Academic publications are just like blog posts, but with the nerve extracted. You can find the copyrighted article at: http://onlinelibrary.wiley.com/doi/10.1111/sltb.12010/abstract, and you may have to pay to read it. Or, you can find the pre-publication version (which does not violate copyright law) at: http://www.qprinstitute.com/pdfs/PCP%20SLTB%20Word%20F_SLTB9_24.pdf
It is not that doctors and nurses don’t know there’s a problem. They do. And they care. It’s just that they don’t have enough time or help available from mental health professionals to whom they could refer the suicidal patients they find. Given the pay and hours and cost of training, there will never be enough mental health professionals to take on this job. So in my view doctors and nurses need to step up and learn how to help these patients themselves.
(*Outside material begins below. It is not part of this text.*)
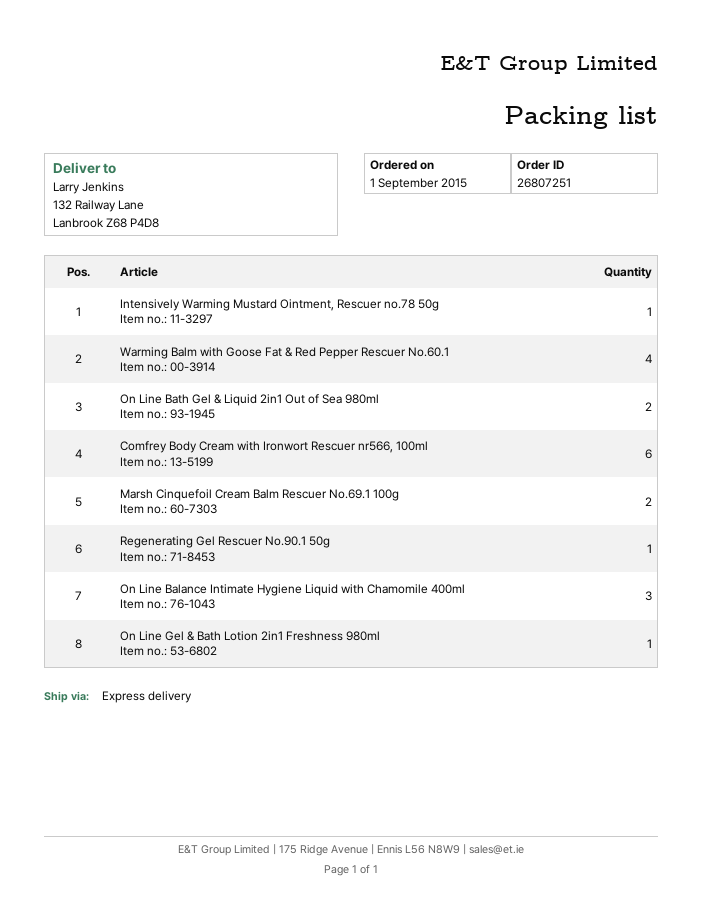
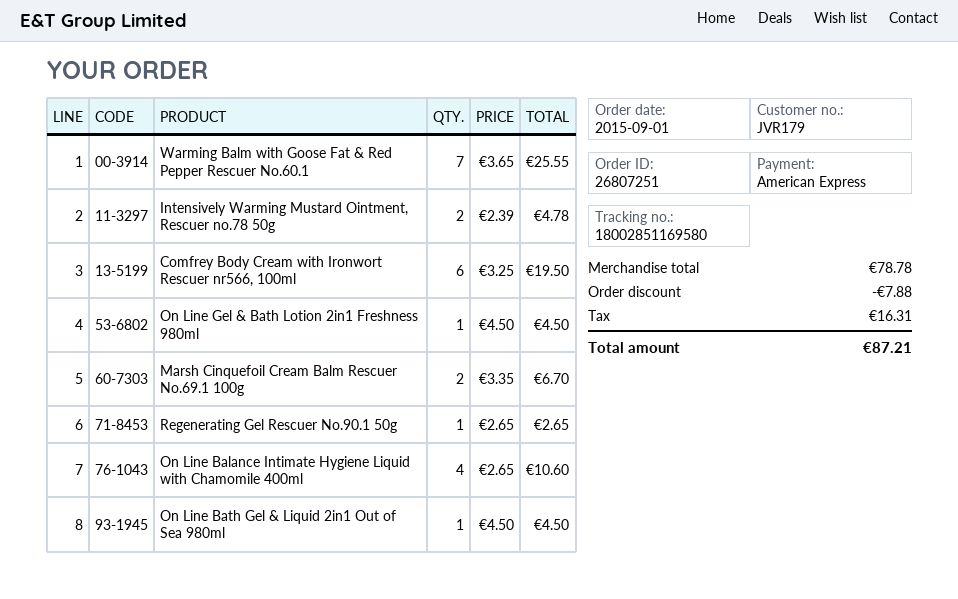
Intensively Warming Mustard Ointment, Rescuer no.78 50g: 1 -> 2
Warming Balm with Goose Fat & Red Pepper Rescuer No.60.1: 4 -> 7
On Line Bath Gel & Liquid 2in1 Out of Sea 980ml: 2 -> 1
On Line Balance Intimate Hygiene Liquid with Chamomile 400ml: 3 -> 4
Personally, I’ve been working with schools of nursing education to see if nurses could not take on the role of suicide care in the front lines of medicine. We are testing embedded training in one college nursing course now and some nurse educator leadership believes nurses could do this job as well as anyone. Nurses are already in place and are expected to deliver most of the medicine this country needs in the years to come. As a profession they already enjoy great respect from the public. Who doesn’t love a nurse?
Here’s a link to one informative article on the detection of suicide risk in primary care, “Let’s Just Not Talk About It: Suicide Inquiry in Primary Care” published by Dr. Feldman and his colleagues in the Annals of Family Medicine: http://www.ncbi.nlm.nih.gov/pmc/articles/PMC2000302/. It a good study and a good read.
Finally, my friend and colleague Jenn Stuber published this op-ed in the Seattle Times just a few days ago: http://seattletimes.com/html/opinion/2022749817_jenniferstuberopedsuicideprevention27xml.html.
Oh, and that reporter who interviewed me and provided the lead to this blog post just published his story on what’s happening in Washington state. It’s an excellent summary at: http://www.auburn-reporter.com/news/242804151.html
Thanks for your time.
Suicide is not so much a tragedy of what was, but what might have been.